» What this task involves
All of the records below are to be given again word for word, with the pictures removed.

Top of Exercise data

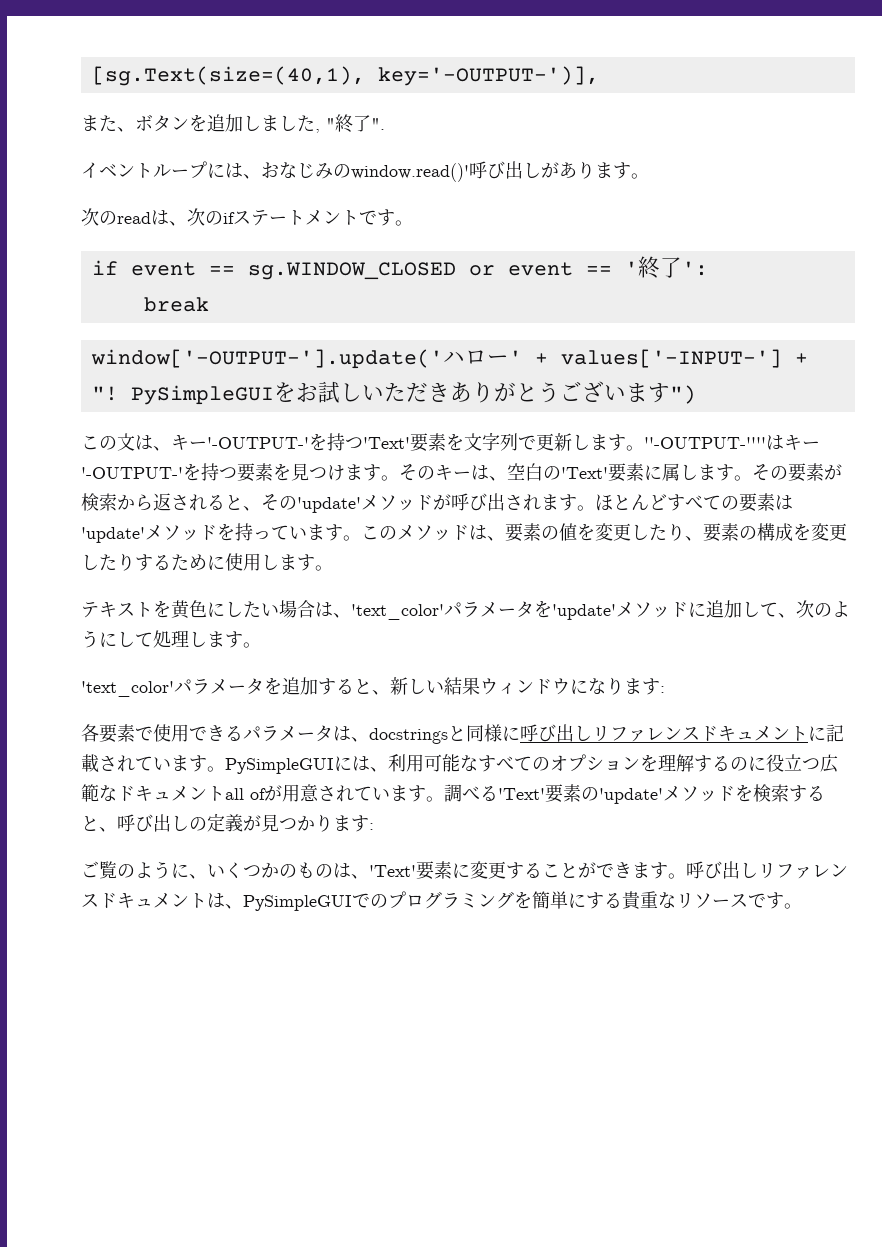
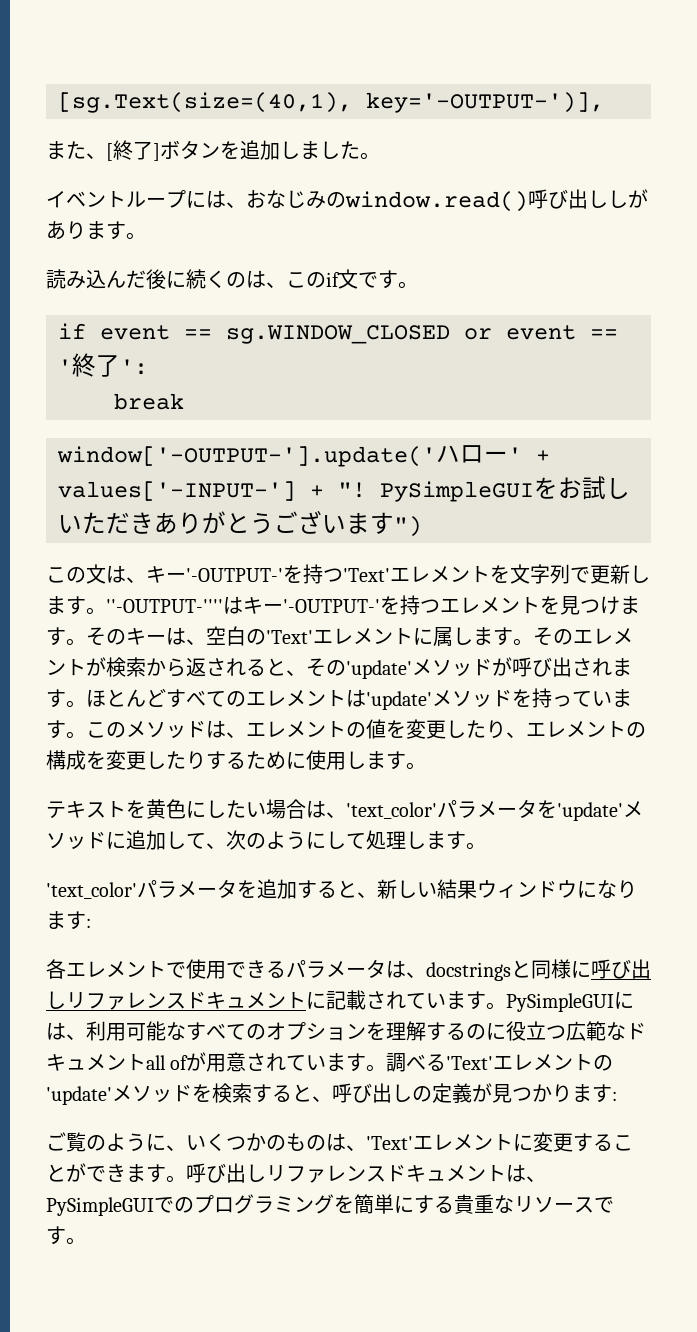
(135, 129) none -> [106,140,160,161] [終了]
[315,114,385,133] , "終了". -> [360,152,380,160] 。
[351,161,541,182] window.read()'呼び出し -> [345,189,628,212] window.read()呼び出しし
[81,208,359,226] 次のreadは、次のifステートメント -> [46,269,358,289] 読み込んだ後に続くのは、このif文
[410,433,446,452] 要素 -> [390,566,490,583] エレメント
[237,463,273,482] 要素 -> [440,597,540,614] エレメント
[608,463,644,482] 要素 -> [313,628,413,645] エレメント
[788,463,824,482] 要素 -> [573,628,633,644] [46,659,86,676] エレメント
[739,493,775,512] 要素 -> [246,690,346,707] エレメント
[505,523,541,542] 要素 -> [246,721,346,738] エレメント
[703,523,739,542] 要素 -> [526,721,626,738] エレメント
[99,724,135,743] 要素 -> [66,961,166,978] エレメント
[545,784,581,803] 要素 -> [493,1054,594,1071] エレメント
[416,861,452,880] 要素 -> [413,1134,513,1151] エレメント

Bottom of Exercise data

» Answer section
(135, 129) none -> [106,140,160,161] [終了]
[315,114,385,133] , "終了". -> [360,152,380,160] 。
[351,161,541,182] window.read()'呼び出し -> [345,189,628,212] window.read()呼び出しし
[81,208,359,226] 次のreadは、次のifステートメント -> [46,269,358,289] 読み込んだ後に続くのは、このif文
[410,433,446,452] 要素 -> [390,566,490,583] エレメント
[237,463,273,482] 要素 -> [440,597,540,614] エレメント
[608,463,644,482] 要素 -> [313,628,413,645] エレメント
[788,463,824,482] 要素 -> [573,628,633,644] [46,659,86,676] エレメント
[739,493,775,512] 要素 -> [246,690,346,707] エレメント
[505,523,541,542] 要素 -> [246,721,346,738] エレメント
[703,523,739,542] 要素 -> [526,721,626,738] エレメント
[99,724,135,743] 要素 -> [66,961,166,978] エレメント
[545,784,581,803] 要素 -> [493,1054,594,1071] エレメント
[416,861,452,880] 要素 -> [413,1134,513,1151] エレメント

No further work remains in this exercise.